The central agreement between the grimoires and religion is that the grimoires teach communication with beings of religious significance. They are spirits, gods, demons, all the ghosts and djinn of the invisible world, and we are mortals who presume to treat with them; but ultimately everything is ruled by God Almighty. Some grimoires demand a small degree of actual cult participation, but even the Red Dragon insinuates that you are interrupting Midnight Mass and not leading the choir there.
Monday, May 15th, 2017
10:22 am
Stop Trying to Get Rich
Most magicians are poor. That’s OK, most of everyone is poor, and among those poor people, many are happy about their lives. I am sick of seeing the majority of magicians running around chasing after the nearest dollar every time they step into the circle. This post is intended for those who find themselves continually searching for the better Money Spell.

So you have called upon Bune, made sixteen different Jupiter talismans, and have tried Commanding Oil from the rootwork store in an attempt to get more customers at your Etsy shop; but you’re still broke.

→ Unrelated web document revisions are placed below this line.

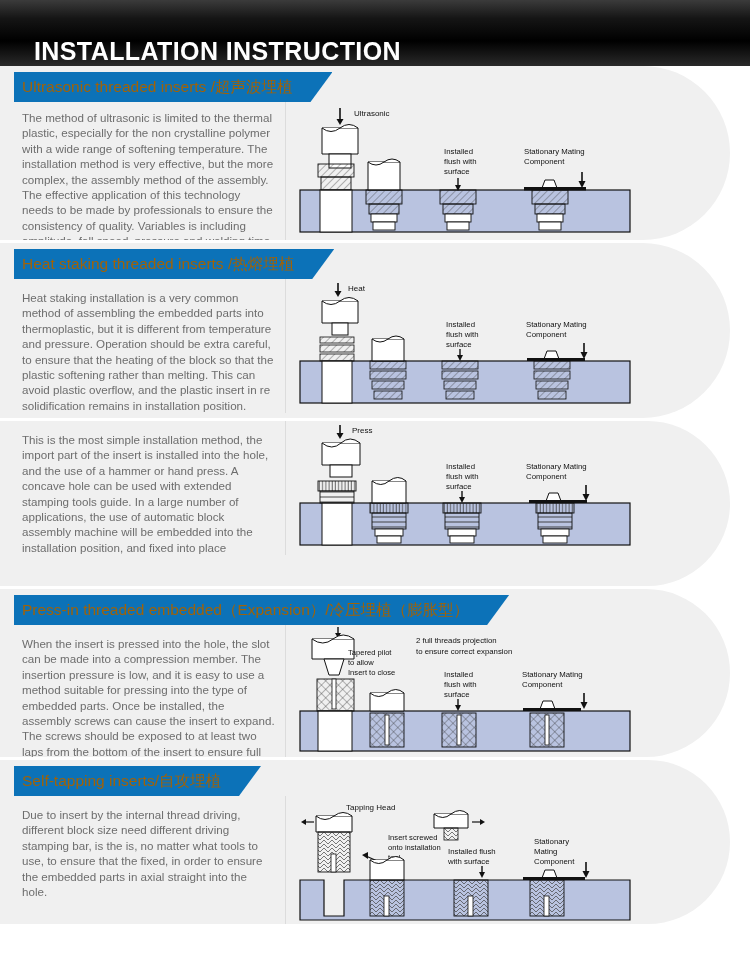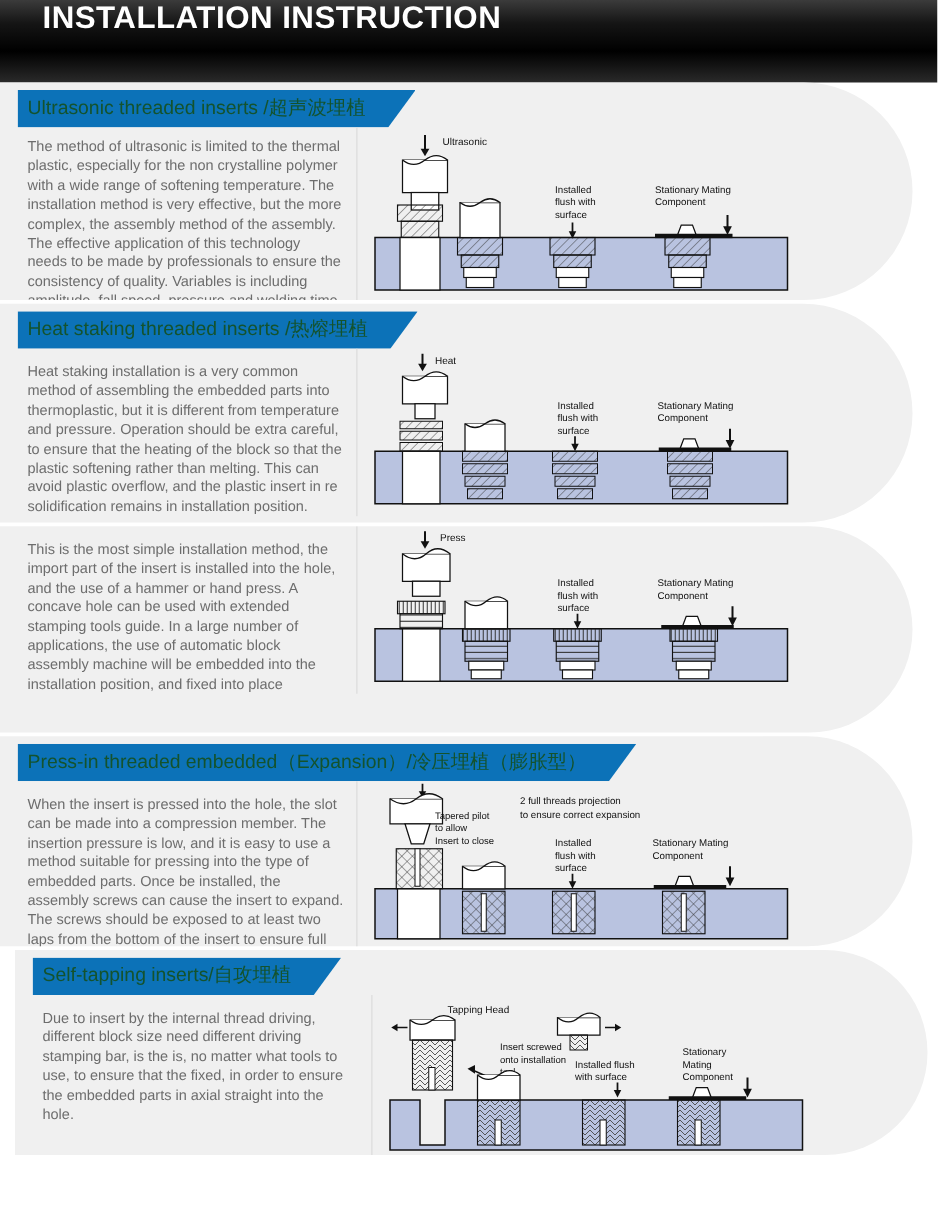"INSTALLATION INSTRUCTION" .banner { align-items: flex-start -> flex-end }
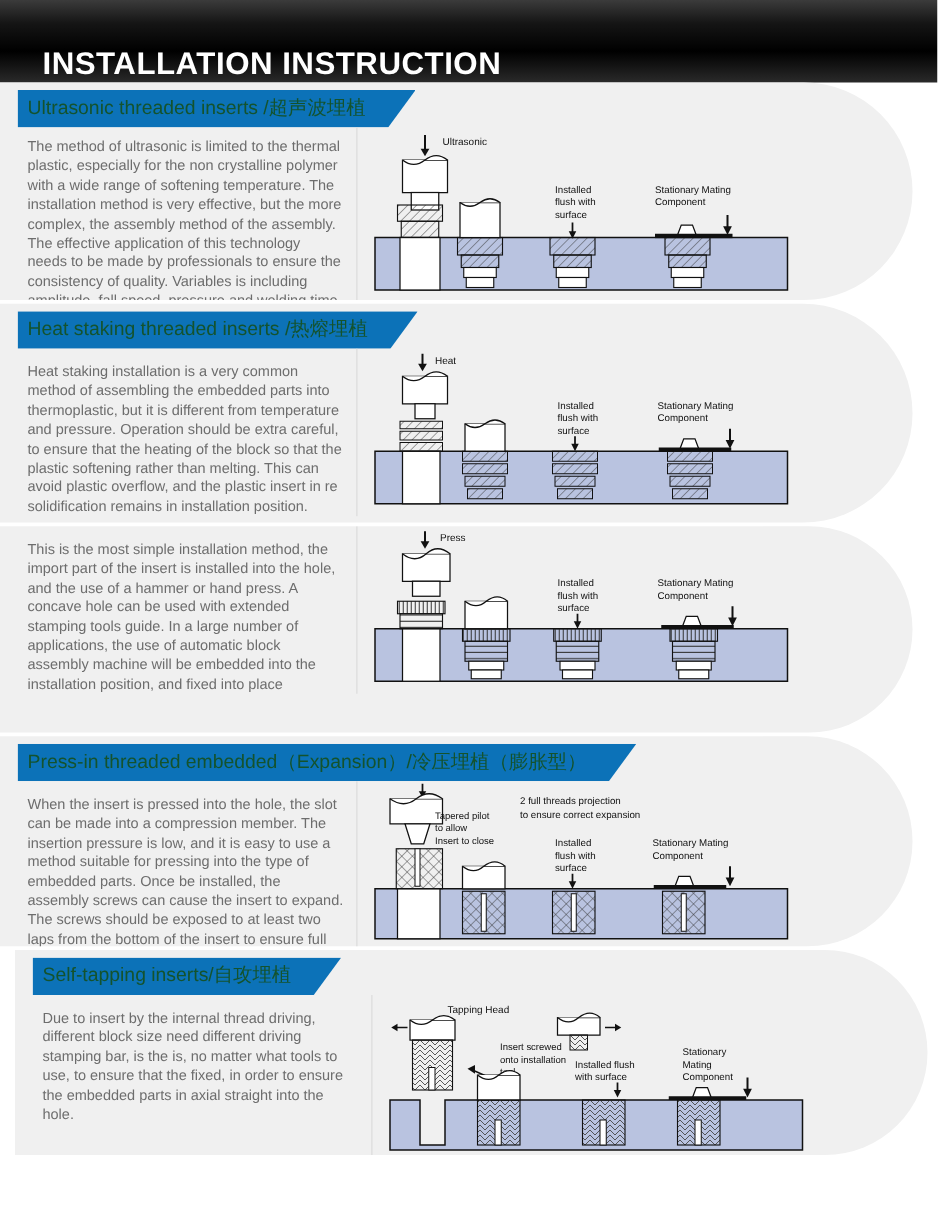"Ultrasonic threaded inserts /超声波埋植" .sec-head-text { color: #14532d -> #a16207 }
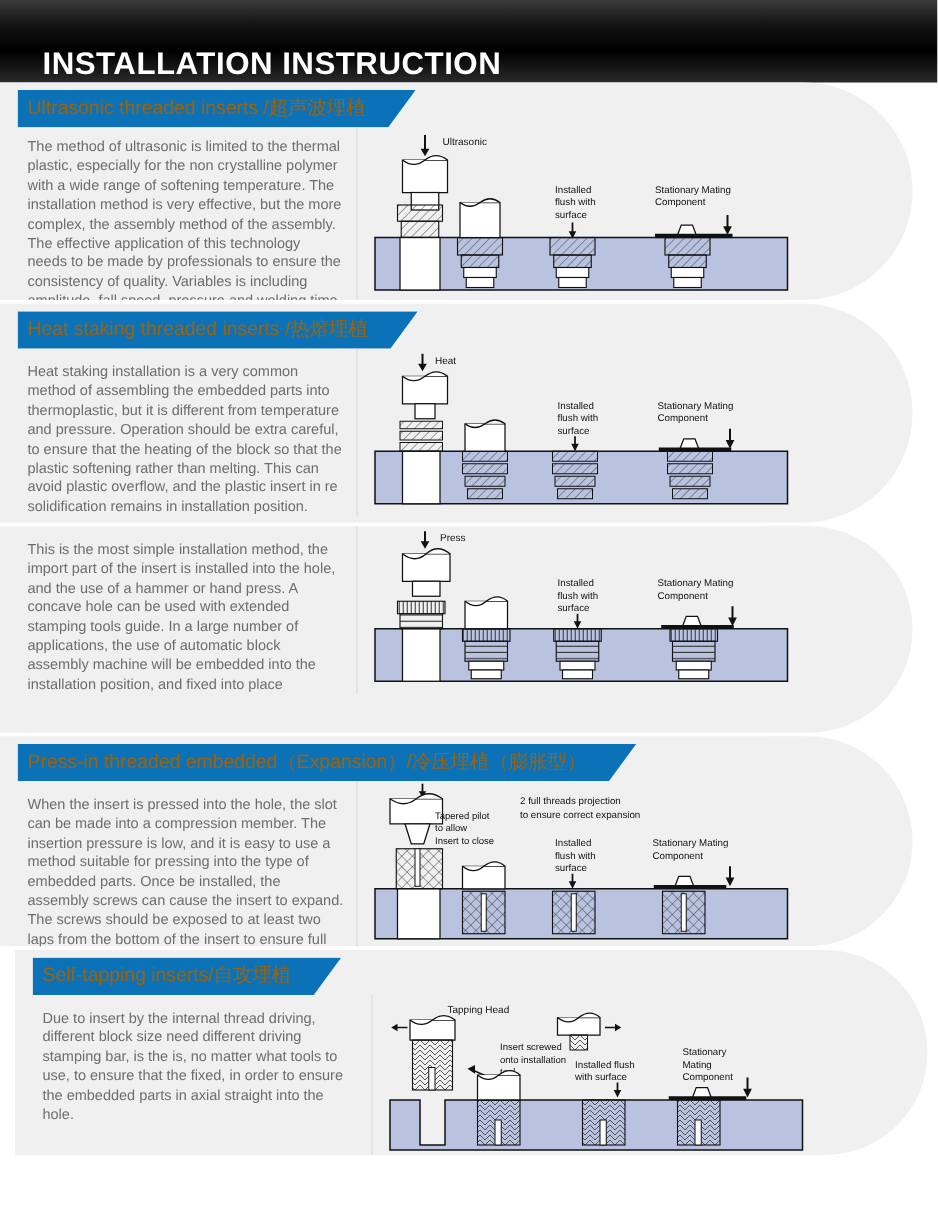"Self-tapping inserts/自攻埋植" .section.s5 { margin-left: 12px -> none }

Let me offer two simple suggestions.

1. Instead of trying to become wealthy, aim at becoming successful. Become a better musician, a better artist, a better athlete, or a better anything, and apply your magic toward that end. There’s no guarantee that you will become a high-income celebrity, but you will at least have something real upon which to base your appraisal of life.

In terms of planetary magic, Solomonic pentacles and the like, branch out into work with Mars and Mercury instead of Jupiter and Venus. Set yourself on a path of productivity and effective communication, rather than worrying over the supposed end-result of being the rich guy with a cute girlfriend.

Once you have decided that you will do something wonderful with yourself rather than merely try to accumulate enough cash to buy whatever some other person has made, get to work on that. They say nobody is perfect, but most people (myself included) are very far from it, and it takes work to avoid being a loser. Apply those Mars conjurations toward gaining vitality and reducing unwelcome health issues, and use those Mercury talismans to gain skills in diplomacy.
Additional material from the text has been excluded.